Chi scrive è un’anima persa, che è vibrazione e rappresenta la tensione del diventare materia, ma all’inizio è unicamente vibrazione. Questi sono i sentimenti a senso unico se si provano davvero e scrivere è un sentimento a senso unico. Non ha alcuna utilità apparente, scrivere, molto soddisfa quando trova chi lo comprende ma è una voce senza risposta. Il narcisismo lo si può mettere da parte, non è mai stato amore, la comunicazione profonda è altra cosa, ricevere un complimento fa e dà piacere, ma si esaurisce in attimo. Cerini che rischiarano angoli di notte. La scelta è sempre tra stare e andare sapendo che l’una equivale l’altra, che un’assenza viene rimpiazzata da altro e che solo pochi, pochissimi, conserveranno una traccia di ciò che è stato un sentire rivestito di un corpo invisibile. Così si decide se andar via, con difficoltà e trovando ragioni per restare e parlarsi addosso, perché un distacco è una fatica e una solitudine che si aggiunge.

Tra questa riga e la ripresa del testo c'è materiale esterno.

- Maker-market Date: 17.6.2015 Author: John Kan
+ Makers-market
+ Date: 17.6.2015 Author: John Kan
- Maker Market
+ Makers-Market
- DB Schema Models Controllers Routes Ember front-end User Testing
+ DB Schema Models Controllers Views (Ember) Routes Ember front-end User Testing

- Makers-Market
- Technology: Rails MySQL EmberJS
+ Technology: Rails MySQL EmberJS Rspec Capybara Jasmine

Però c’è il mondo reale e questo ha urgenze che esulano dai perditempo, dallo scrivere e dal solipsistico vedere il proprio sentire tradotto in parole. Strana condizione quella di un mondo che esalta i rapporti e usa a man salva nella pubblicità i sorrisi, le immagini serene che traboccano nelle felicità e al tempo stesso colloca tutto questo in una sorta di meta universo perché poi viene il telegiornale oppure il film, oppure il pezzo di teatro che riporta sulla terra i sognatori per 10 minuti. Non so se l’abbiate notato ma tutto deve restare in superficie perché se il mondo, le notizie venissero raccontate con i sentimenti che contengono ci sarebbe una ribellione immediata. I vecchi piangono come i bambini, perché manca loro l’amore non la sua narrazione, ma si accontentano di quello che passa il convento e soprattutto devono restare innamorati della vita senza ancorarsi al loro raccontare che è sempre più esigente della realtà. Per questo mi chiedo spesso che ci faccio qui e la risposta è interlocutoria, per andar via servono almeno tre condizioni, una spinta forte, una strada o un sentiero, un luogo che si costruisce nella testa e che non si raggiungerà mai ma motiverà il camminare.
Pensare ciò che è utile a chi ci legge è quasi una necessità. Ma bisogna sentirne il limite e lasciare che scorra la felicità com’essa crede in noi, lasciare che il flusso non si arresti, per averne, di rimando, il calore.
Nel raccontare/raccontarsi non trascurare il bene creato e dato, l’amore generato, far sentire la bellezza come si può e che già averla colta dovrebbe rendere fieri, e ancor più averla vissuta. Forse tutto si può riassumere in poche parole: hai amato, ami, vivi anche le difficoltà con l’inerme forza di chi sa volare eppure sta a terra. Raccontare l’inutile e la bellezza del percorso che si fa, volare dentro e fuori di noi. Non attendere nulla che molto ci verrà dato, anche se non sarà l’atteso e ascoltare, raccontando, la propria voce che parla della meraviglia di vivere con passione.
“ Raccontare l’inutile e la bellezza del percorso che si fa, volare dentro e fuori di noi. Non attendere […] »
Non è sufficiente, in questo nostro pazzo mondo?
Si, è sufficiente Marina, a volte porta con sé l’euforia del capire una propria verità coincidente ele verità coincidenti sono l’anticamera di un amore bellissimo con il vivere.